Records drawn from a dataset
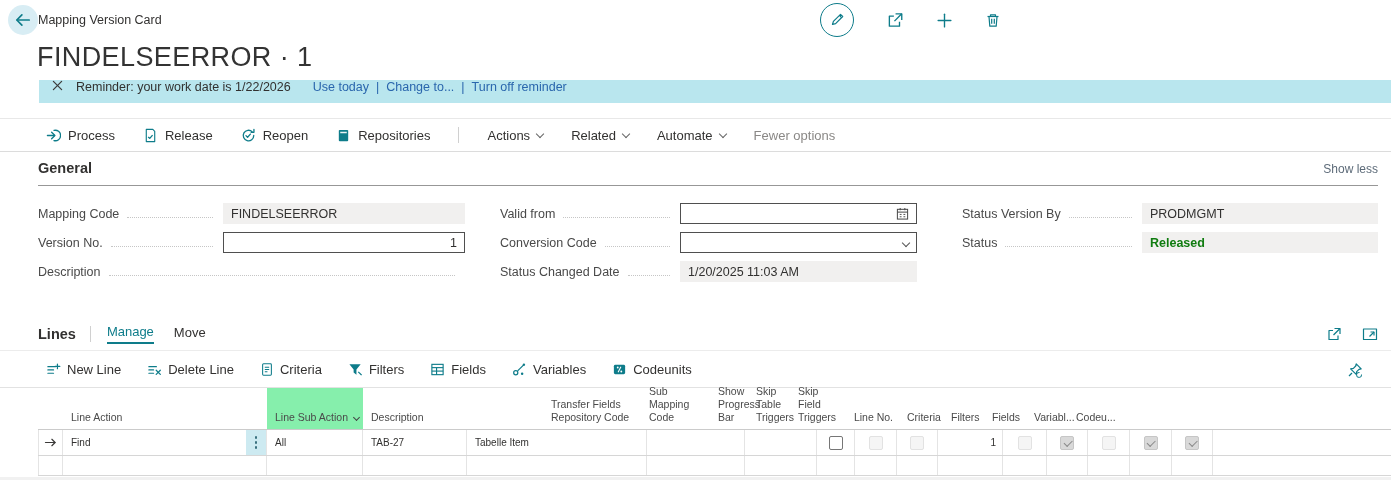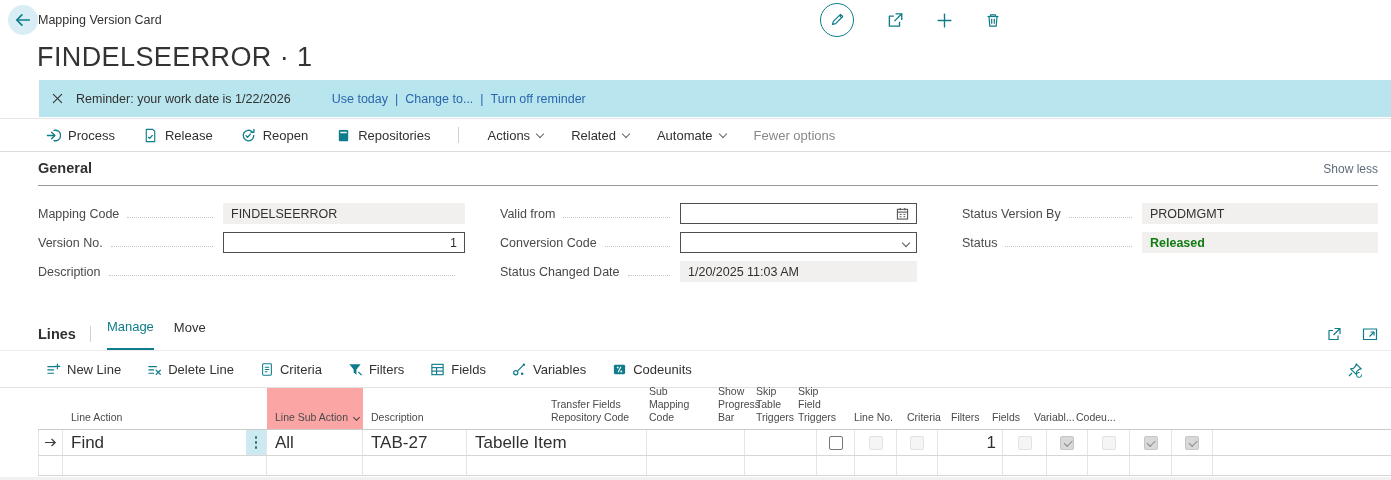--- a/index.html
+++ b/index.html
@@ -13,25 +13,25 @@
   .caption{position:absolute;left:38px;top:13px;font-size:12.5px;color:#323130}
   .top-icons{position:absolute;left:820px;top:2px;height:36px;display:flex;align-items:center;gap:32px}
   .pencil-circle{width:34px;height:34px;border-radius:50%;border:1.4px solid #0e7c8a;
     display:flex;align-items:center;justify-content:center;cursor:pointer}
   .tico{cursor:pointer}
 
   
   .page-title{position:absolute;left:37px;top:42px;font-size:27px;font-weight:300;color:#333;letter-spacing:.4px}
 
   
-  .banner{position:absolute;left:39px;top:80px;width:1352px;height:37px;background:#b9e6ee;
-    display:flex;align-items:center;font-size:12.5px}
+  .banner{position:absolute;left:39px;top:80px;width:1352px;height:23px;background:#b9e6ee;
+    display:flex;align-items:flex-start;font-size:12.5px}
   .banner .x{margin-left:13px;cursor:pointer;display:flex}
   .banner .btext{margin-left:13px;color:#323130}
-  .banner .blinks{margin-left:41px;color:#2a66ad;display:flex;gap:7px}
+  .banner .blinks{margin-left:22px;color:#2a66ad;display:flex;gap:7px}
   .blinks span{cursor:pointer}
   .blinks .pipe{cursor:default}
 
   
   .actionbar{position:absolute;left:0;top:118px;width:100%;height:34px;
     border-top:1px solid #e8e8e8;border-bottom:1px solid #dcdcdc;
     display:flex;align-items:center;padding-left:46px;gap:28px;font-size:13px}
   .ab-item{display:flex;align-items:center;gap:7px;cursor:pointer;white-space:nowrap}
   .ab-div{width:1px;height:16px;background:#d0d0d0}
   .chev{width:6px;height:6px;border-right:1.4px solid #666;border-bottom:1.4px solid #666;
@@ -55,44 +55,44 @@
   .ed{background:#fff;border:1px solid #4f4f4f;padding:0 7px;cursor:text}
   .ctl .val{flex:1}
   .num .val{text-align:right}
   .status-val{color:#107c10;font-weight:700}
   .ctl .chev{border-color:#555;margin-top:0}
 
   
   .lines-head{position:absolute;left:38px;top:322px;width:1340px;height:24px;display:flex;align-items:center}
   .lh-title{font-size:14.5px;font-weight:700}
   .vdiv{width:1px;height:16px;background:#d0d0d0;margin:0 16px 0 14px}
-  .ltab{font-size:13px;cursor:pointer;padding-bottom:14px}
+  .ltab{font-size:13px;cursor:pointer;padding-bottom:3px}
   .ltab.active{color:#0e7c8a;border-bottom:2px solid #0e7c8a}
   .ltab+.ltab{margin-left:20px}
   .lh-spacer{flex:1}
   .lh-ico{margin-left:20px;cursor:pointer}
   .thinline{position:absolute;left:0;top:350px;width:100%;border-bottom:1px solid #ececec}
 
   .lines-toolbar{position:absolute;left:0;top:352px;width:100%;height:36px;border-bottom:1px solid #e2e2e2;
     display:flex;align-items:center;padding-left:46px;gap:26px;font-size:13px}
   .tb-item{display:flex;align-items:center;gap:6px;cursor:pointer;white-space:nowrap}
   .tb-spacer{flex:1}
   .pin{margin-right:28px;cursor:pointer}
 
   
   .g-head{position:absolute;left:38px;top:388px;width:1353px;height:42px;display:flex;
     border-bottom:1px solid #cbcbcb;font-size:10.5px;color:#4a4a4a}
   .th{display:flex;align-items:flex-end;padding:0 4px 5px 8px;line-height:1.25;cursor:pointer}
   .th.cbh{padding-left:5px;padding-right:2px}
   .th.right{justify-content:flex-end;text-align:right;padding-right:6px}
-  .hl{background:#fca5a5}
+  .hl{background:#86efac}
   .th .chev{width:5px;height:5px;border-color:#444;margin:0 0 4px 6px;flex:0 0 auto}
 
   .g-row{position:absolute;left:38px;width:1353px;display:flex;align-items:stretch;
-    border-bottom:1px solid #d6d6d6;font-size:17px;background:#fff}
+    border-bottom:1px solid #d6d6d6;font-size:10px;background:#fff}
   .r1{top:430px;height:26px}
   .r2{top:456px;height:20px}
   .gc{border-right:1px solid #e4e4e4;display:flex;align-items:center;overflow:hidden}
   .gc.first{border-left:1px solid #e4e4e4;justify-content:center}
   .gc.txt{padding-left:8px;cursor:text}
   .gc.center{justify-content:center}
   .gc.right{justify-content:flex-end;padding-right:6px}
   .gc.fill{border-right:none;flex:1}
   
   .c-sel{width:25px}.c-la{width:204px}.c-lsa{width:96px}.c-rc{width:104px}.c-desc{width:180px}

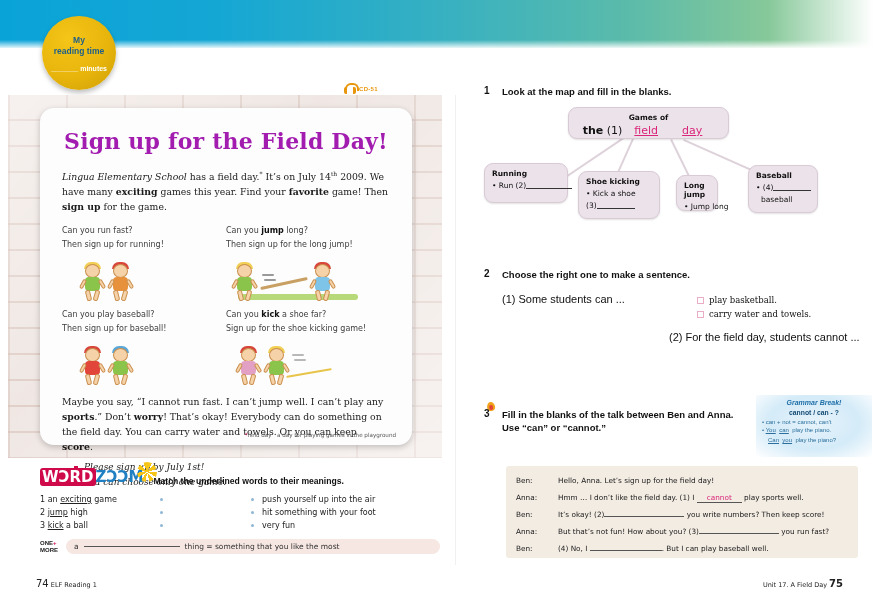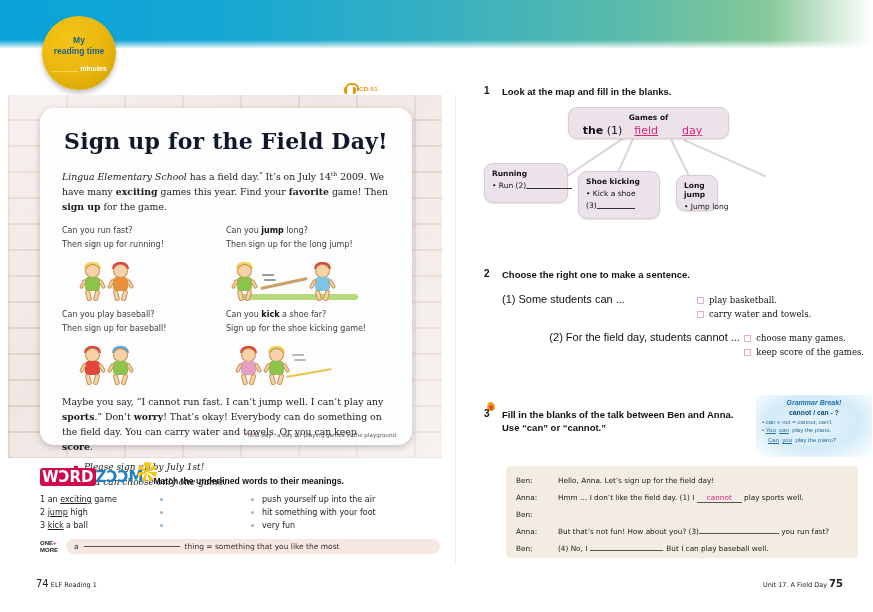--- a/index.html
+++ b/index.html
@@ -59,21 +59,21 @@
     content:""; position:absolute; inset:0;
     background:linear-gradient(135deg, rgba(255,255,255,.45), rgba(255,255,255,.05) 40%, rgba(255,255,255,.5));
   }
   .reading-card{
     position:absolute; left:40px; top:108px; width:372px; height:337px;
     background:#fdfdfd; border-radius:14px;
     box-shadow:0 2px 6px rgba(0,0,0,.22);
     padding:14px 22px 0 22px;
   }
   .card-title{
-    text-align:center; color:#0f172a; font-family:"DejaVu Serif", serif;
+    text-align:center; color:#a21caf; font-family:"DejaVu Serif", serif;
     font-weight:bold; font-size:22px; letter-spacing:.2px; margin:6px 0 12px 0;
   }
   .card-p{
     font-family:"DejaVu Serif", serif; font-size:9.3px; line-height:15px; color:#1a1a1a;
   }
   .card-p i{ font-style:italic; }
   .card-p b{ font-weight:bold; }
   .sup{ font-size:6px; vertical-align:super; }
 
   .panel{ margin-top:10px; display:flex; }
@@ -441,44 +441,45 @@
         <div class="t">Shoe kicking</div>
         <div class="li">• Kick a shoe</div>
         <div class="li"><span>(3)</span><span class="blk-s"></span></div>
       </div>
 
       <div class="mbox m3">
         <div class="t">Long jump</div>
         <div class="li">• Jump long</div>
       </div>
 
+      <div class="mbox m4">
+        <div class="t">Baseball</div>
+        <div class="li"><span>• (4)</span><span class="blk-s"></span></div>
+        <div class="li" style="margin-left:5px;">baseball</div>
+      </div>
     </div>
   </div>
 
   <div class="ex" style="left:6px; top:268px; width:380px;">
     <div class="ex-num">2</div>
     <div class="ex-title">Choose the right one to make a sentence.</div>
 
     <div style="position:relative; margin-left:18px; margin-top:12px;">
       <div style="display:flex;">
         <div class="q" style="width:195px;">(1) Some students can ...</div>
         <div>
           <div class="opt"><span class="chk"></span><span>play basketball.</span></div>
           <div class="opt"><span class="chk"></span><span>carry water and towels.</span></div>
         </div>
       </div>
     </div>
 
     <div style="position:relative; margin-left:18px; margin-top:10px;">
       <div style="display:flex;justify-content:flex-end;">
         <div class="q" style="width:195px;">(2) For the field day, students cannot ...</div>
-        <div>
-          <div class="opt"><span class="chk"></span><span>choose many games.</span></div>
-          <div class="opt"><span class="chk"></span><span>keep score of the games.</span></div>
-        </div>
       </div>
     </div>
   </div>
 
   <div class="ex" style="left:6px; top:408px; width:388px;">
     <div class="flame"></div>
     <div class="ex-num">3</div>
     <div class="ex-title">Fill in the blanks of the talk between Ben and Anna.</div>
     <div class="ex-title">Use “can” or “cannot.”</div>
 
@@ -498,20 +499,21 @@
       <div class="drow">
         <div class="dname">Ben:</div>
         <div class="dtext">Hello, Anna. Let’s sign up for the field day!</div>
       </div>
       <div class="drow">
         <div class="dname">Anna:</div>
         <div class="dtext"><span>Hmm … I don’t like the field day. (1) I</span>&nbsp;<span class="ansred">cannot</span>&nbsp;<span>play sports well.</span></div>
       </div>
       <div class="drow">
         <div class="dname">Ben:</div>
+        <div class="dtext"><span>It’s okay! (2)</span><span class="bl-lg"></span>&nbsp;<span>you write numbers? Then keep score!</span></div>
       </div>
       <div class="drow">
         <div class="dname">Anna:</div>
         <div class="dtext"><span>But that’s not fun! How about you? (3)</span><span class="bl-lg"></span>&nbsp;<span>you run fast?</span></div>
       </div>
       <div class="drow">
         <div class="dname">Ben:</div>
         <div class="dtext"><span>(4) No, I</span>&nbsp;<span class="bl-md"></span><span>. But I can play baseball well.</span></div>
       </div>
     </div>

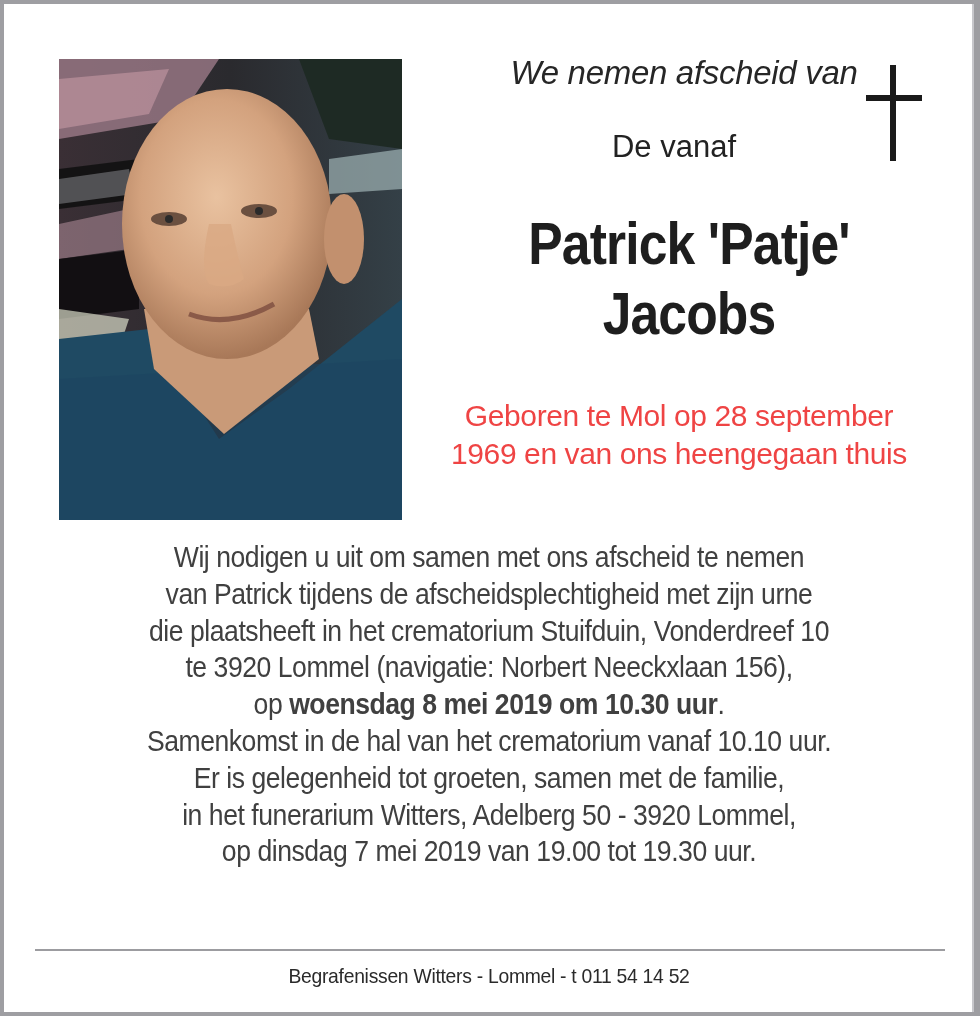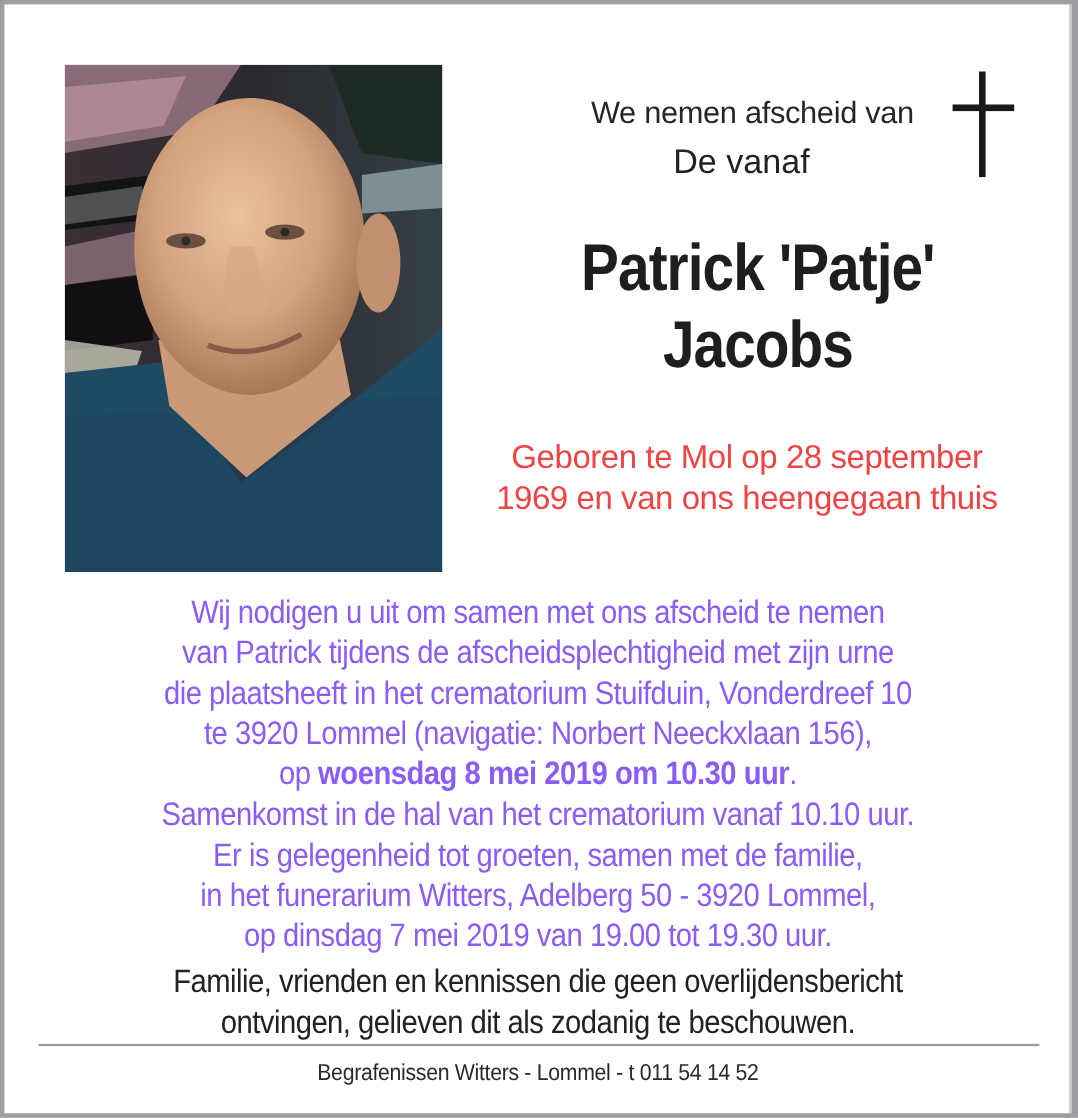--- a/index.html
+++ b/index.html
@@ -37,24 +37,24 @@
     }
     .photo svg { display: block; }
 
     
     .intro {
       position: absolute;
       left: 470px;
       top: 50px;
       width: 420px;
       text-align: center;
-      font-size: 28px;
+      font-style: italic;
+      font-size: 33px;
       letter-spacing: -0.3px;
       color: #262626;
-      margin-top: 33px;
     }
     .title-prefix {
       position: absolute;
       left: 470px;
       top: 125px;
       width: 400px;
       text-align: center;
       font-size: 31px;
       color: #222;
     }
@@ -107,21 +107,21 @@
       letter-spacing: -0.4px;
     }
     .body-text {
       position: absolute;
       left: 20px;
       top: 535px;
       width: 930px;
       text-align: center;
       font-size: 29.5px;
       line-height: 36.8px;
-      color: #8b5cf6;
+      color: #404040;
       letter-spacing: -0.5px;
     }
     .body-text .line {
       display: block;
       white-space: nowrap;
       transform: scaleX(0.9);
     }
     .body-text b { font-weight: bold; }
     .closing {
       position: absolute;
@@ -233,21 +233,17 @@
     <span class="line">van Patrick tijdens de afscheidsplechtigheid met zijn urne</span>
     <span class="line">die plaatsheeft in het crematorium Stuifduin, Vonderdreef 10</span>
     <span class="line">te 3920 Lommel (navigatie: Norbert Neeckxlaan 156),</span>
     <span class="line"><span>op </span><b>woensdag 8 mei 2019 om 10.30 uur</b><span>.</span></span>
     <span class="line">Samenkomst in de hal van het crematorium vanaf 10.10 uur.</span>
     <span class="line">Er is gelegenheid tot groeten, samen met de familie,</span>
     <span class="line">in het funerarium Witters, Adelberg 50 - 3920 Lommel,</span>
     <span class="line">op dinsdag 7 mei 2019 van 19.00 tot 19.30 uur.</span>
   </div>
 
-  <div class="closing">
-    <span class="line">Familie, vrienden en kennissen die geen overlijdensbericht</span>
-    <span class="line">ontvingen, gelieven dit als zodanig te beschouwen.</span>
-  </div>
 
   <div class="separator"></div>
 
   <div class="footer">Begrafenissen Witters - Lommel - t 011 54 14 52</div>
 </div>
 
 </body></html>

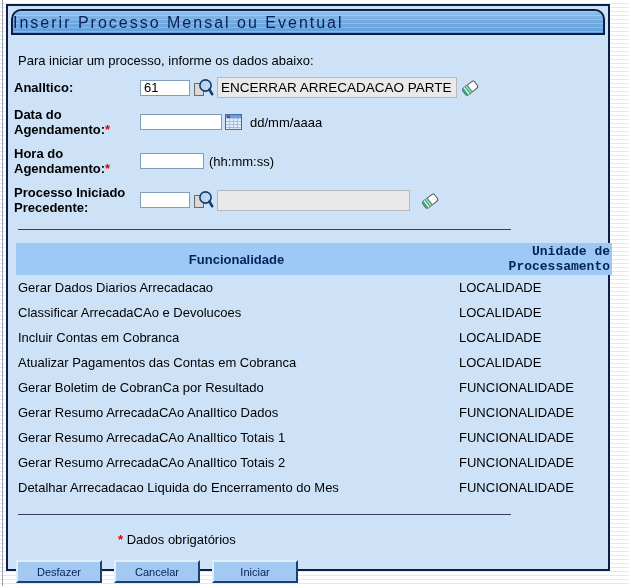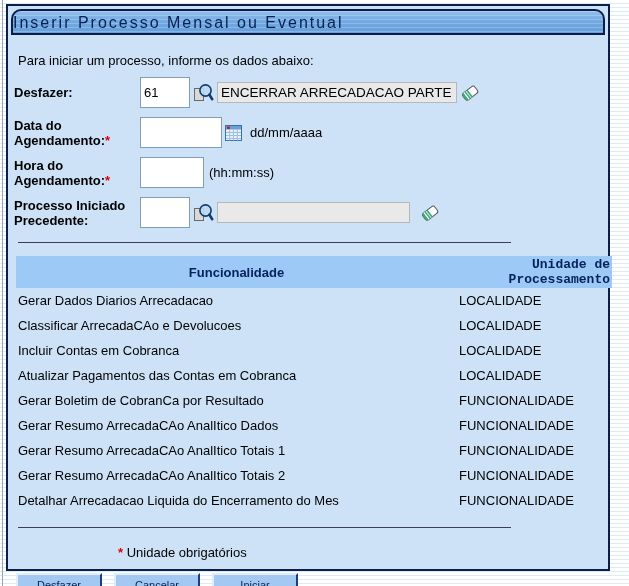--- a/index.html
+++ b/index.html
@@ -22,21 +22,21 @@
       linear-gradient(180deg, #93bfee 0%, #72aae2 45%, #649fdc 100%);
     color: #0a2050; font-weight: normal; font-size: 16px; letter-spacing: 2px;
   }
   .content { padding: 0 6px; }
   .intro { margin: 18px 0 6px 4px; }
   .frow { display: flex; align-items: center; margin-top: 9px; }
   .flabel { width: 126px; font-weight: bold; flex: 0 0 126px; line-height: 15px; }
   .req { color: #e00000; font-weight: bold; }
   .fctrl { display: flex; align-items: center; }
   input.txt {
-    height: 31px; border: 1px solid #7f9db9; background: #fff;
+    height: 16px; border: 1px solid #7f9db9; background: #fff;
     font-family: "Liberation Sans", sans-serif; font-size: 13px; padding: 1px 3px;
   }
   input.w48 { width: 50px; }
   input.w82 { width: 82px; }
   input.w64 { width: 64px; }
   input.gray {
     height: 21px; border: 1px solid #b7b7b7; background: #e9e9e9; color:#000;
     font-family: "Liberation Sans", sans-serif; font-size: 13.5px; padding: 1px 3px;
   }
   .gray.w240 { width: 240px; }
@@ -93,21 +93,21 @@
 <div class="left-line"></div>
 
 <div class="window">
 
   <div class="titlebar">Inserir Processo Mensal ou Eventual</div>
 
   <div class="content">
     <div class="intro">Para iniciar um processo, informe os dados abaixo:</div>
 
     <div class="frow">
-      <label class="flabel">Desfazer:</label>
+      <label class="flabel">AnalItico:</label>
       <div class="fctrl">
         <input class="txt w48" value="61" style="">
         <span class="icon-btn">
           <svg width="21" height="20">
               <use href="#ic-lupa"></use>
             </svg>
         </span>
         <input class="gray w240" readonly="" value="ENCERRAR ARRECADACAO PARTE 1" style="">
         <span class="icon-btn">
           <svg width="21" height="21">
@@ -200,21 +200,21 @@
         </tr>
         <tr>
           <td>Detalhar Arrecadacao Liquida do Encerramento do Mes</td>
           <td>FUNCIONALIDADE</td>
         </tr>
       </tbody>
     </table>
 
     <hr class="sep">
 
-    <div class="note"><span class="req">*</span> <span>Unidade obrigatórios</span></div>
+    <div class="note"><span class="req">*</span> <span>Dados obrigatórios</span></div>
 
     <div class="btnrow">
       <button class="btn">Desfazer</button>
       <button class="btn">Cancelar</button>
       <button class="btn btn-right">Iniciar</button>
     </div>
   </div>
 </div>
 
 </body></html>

ABOUT THIS EXERCISE = Every line in the records that holds the word "well" should be copied into the answer.

SOLUTION TO THE EXERCISE =
         <div class="dtext"><span>Hmm … I don’t like the field day. (1) I</span>&nbsp;<span class="ansred">cannot</span>&nbsp;<span>play sports well.</span></div>
         <div class="dtext"><span>(4) No, I</span>&nbsp;<span class="bl-md"></span><span>. But I can play baseball well.</span></div>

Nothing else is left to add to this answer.